Policing The Police With Cameras

by Dish Staff

Nick Gillespie wants to make cops wear recording devices:

While there is no simple fix to race relations in any part of American life, there is an obvious way to reduce violent law enforcement confrontations while also building trust in cops: Police should be required to use wearable cameras and record their interactions with citizens. These cameras—various models are already on the market—are small and unobtrusive and include safeguards against subsequent manipulation of any recordings.

“Everyone behaves better when they’re on video,” Steve Ward, the president of Vievu, a company that makes wearable gear, told ReasonTV earlier this year. Given that many departments already employ dashboard cameras in police cruisers, this would be a shift in degree, not kind.

Derek Thompson is on the same page:

When researchers studied the effect of cameras on police behavior, the conclusions were striking.

Within a year, the number of complaints filed against police officers in Rialto fell by 88 percent and “use of force” fell by 59 percent. “When you put a camera on a police officer, they tend to behave a little better, follow the rules a little better,” Chief William A. Farrar, the Rialto police chief, told the New York Times. “And if a citizen knows the officer is wearing a camera, chances are the citizen will behave a little better.”

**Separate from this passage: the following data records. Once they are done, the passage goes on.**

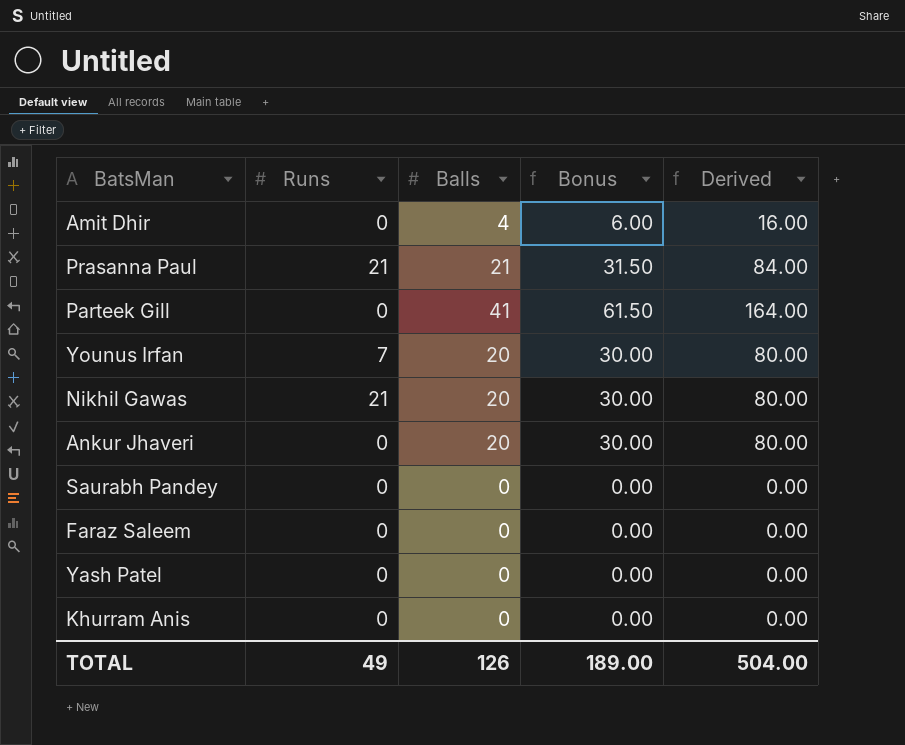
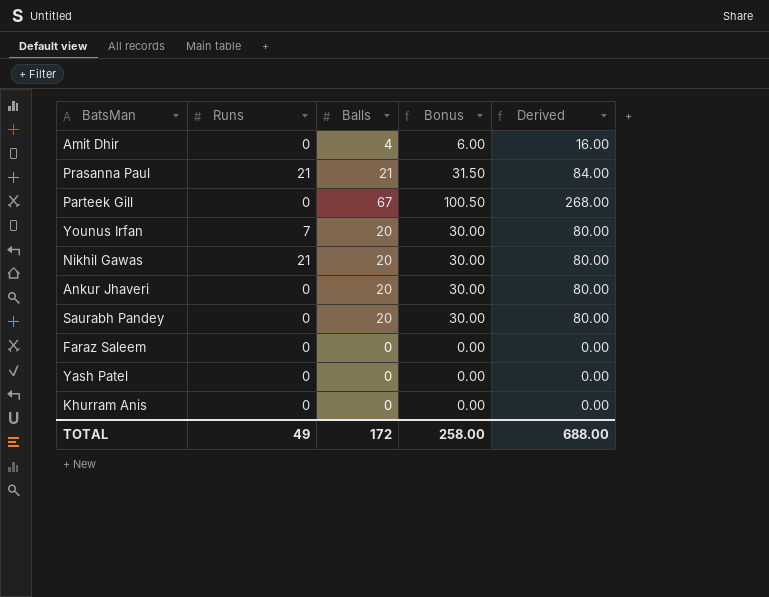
Parteek Gill | Balls: 41 -> 67
Parteek Gill | Bonus: 61.50 -> 100.50
Parteek Gill | Derived: 164.00 -> 268.00
Saurabh Pandey | Balls: 0 -> 20
Saurabh Pandey | Bonus: 0.00 -> 30.00
Saurabh Pandey | Derived: 0.00 -> 80.00
TOTAL | Balls: 126 -> 172
TOTAL | Bonus: 189.00 -> 258.00
TOTAL | Derived: 504.00 -> 688.00

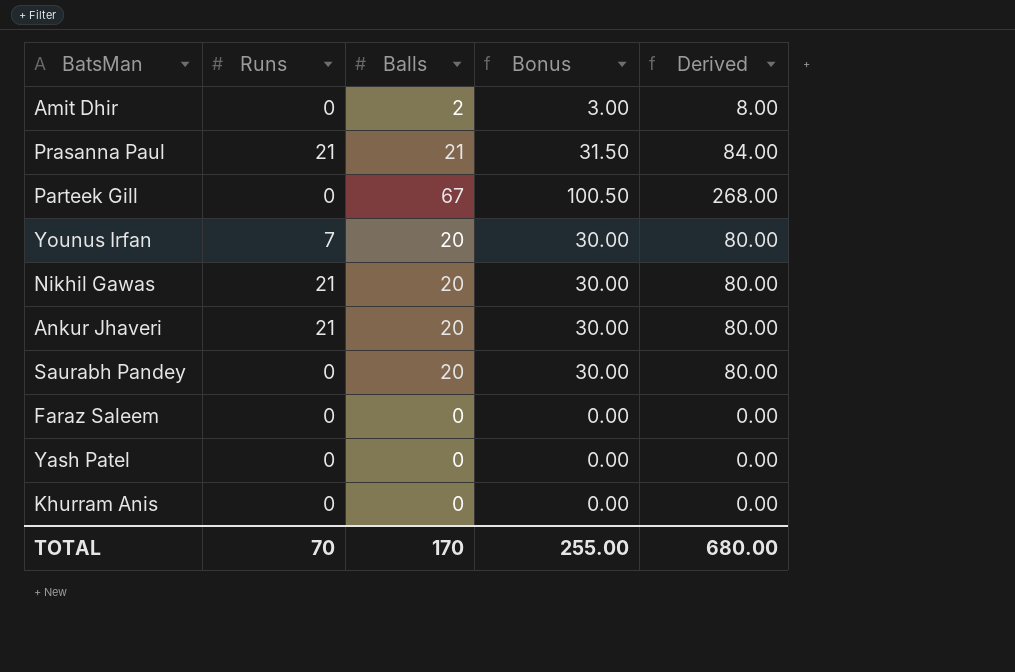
Amit Dhir | Balls: 4 -> 2
Amit Dhir | Bonus: 6.00 -> 3.00
Amit Dhir | Derived: 16.00 -> 8.00
Ankur Jhaveri | Runs: 0 -> 21
TOTAL | Runs: 49 -> 70
TOTAL | Balls: 172 -> 170
TOTAL | Bonus: 258.00 -> 255.00
TOTAL | Derived: 688.00 -> 680.00

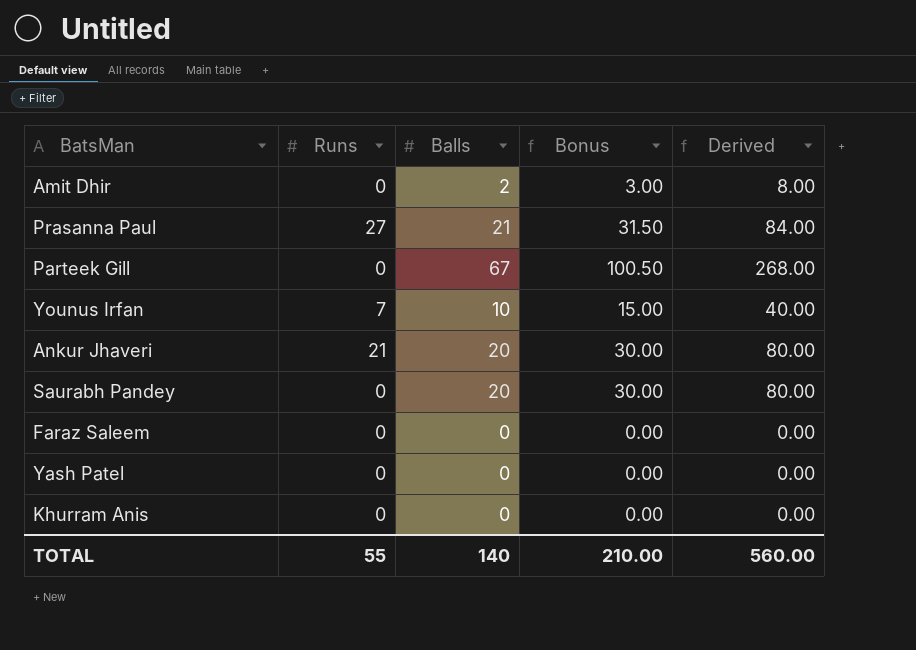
row Nikhil Gawas: 21 | 20 | 30.00 | 80.00 -> none
Prasanna Paul | Runs: 21 -> 27
Younus Irfan | Balls: 20 -> 10
Younus Irfan | Bonus: 30.00 -> 15.00
Younus Irfan | Derived: 80.00 -> 40.00
TOTAL | Runs: 70 -> 55
TOTAL | Balls: 170 -> 140
TOTAL | Bonus: 255.00 -> 210.00
TOTAL | Derived: 680.00 -> 560.00

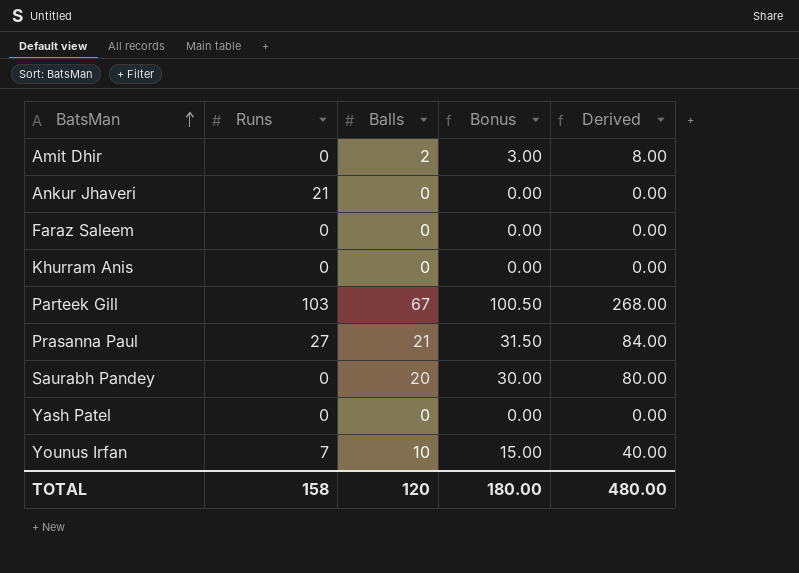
row order: none -> BatsMan ascending
Ankur Jhaveri | Balls: 20 -> 0
Ankur Jhaveri | Bonus: 30.00 -> 0.00
Ankur Jhaveri | Derived: 80.00 -> 0.00
Parteek Gill | Runs: 0 -> 103
TOTAL | Runs: 55 -> 158
TOTAL | Balls: 140 -> 120
TOTAL | Bonus: 210.00 -> 180.00
TOTAL | Derived: 560.00 -> 480.00

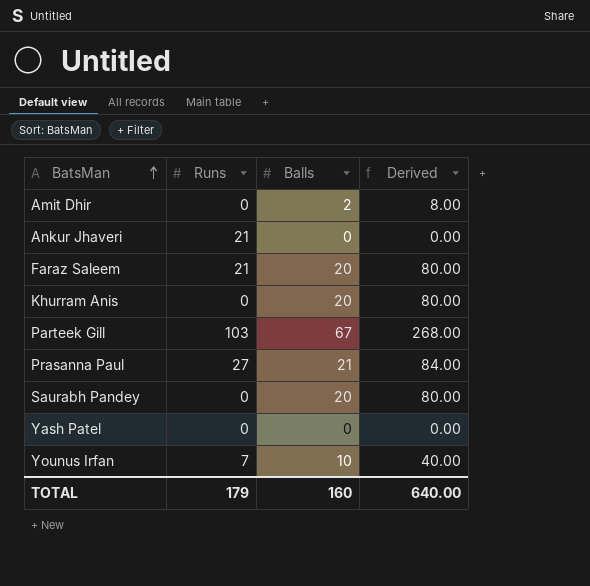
column Bonus | formula: [Balls] * 1.5 -> none
Faraz Saleem | Runs: 0 -> 21
Faraz Saleem | Balls: 0 -> 20
Faraz Saleem | Derived: 0.00 -> 80.00
Khurram Anis | Balls: 0 -> 20
Khurram Anis | Derived: 0.00 -> 80.00
TOTAL | Runs: 158 -> 179
TOTAL | Balls: 120 -> 160
TOTAL | Derived: 480.00 -> 640.00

Matt Stroud talked with attorney Scott Greenwood about putting cameras on cops:

“On-body recording systems [OBRS] would have been incredibly useful in Ferguson,” he says. “This is yet another controversial incident involving one officer and one subject, a minority youth who was unarmed,” a reference to Michael Brown, who was killed by police on August 9th. “OBRS would have definitively captured whatever interaction these two had that preceded the use of deadly force.” Armed with footage from an on-body camera system, it’s possible that police would’ve had no option but to take swift action against the officers involved — or if Brown’s behavior wasn’t as eyewitnesses describe, perhaps protests wouldn’t have swelled in the first place. Instead, the citizens of Ferguson are left with more questions than answers.

Moving forward, Greenwood doesn’t see how on-body cameras can be avoided. “I see no way moving forward in which Ferguson police do not use OBRS,” he says. “The proper use of OBRS is going to be a very important part of how these agencies restore legitimacy and public confidence.”